Piers lit the gas fire. “Virginia likes you.”
“I like her. She thinks with her head, and not with her feelings.”
“I hope you can stay for a few days, I’d like you to meet her again. Tony walked out tonight. He said it was no good remaining with a wife mooning about the place thinking of someone else.”
Phillip said nothing.
Piers went on, “Would it be asking too much if I came and talked to you sometime at Rookhurst? In my Aston I can get down in a couple of hours or so. I suppose it’s asking rather a lot, after the way I’ve behaved tonight. I’ve no excuse of course, but it has been rather upsetting for Virginia.”
“Do come, anytime, Piers. And bring Virginia if she’d care to stay.”
“What about Lucy?”
“I’m sure she’d welcome you both.”
“Most generous of you. Must you go back tomorrow?”
“Yes, but I’ll be up next week, for the Grasmere Award. I hope it doesn’t get to the papers prematurely. What sort of a girl is Felicity Ancroft? She must have guessed, from what Anders hinted.”
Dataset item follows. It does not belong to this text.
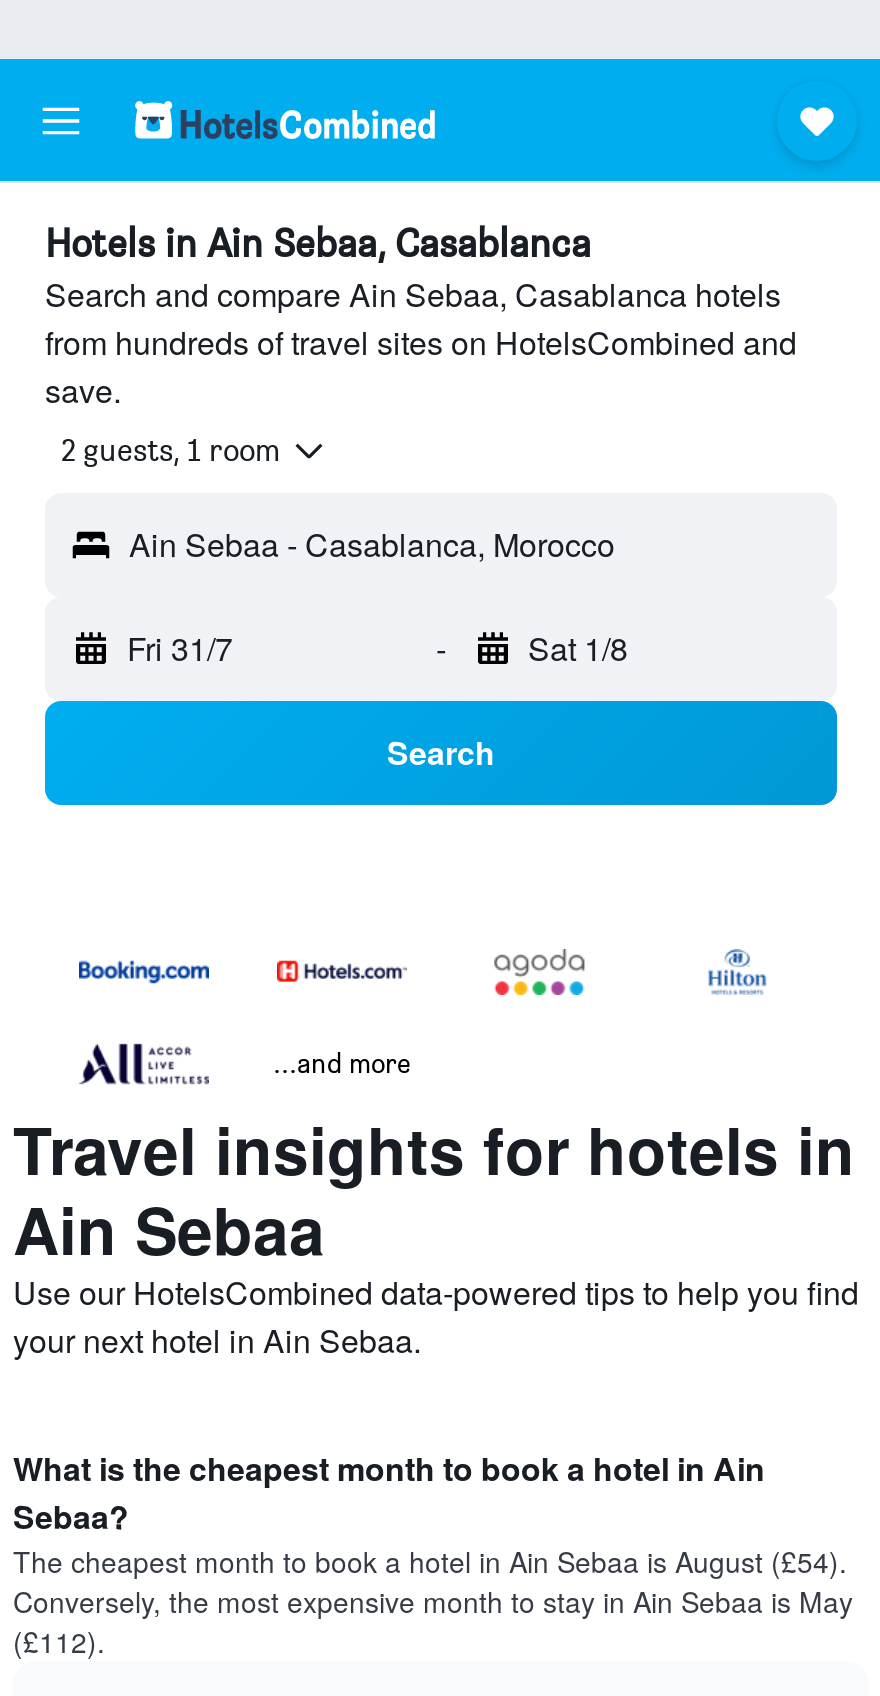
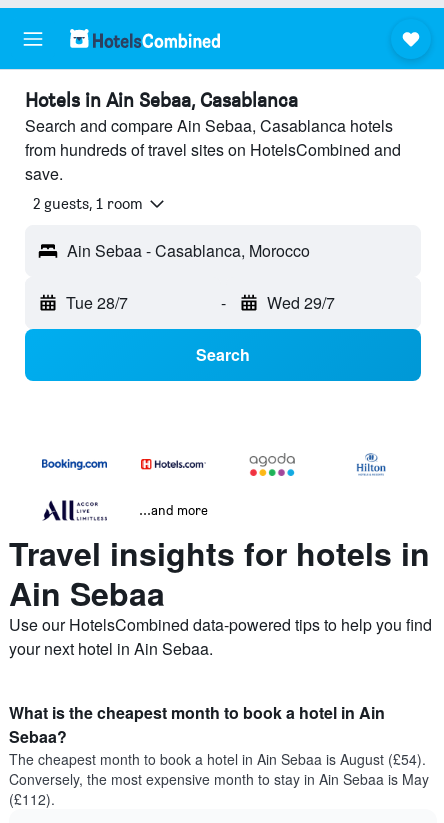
- Fri 31/7
+ Tue 28/7

- Sat 1/8
+ Wed 29/7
“She does a thing for the Children’s Hour on Tuesdays. I’ll warn her.”
“Thanks.”
“You found your bedroom?” Piers threw a dressing gown in his direction. “You go first into the bathroom, will you?”
“I rather fancy someone’s in my bedroom.”
“Plugge, most likely. One never knows when or where he’ll turn up. I suppose he heard of the Channerson’s party from
someone
. Have my bed. I’ll sleep here. You’ve had too many rough
nights during the war, and deserve all the beds you can get. Sorry I can’t supply a girl this time, but when you come again I’ll ring up Felicity if you like. She’d be only too glad of the chance, I expect.”
*
In the morning Plugge said, “I say, I’m most frightfully sorry, old boy, but I’ve no idea how I got into your bed last night. I went to the Game Pie, and had drinks with your late comrade in arms, Bill Kidd. I think I must have passed out afterwards.”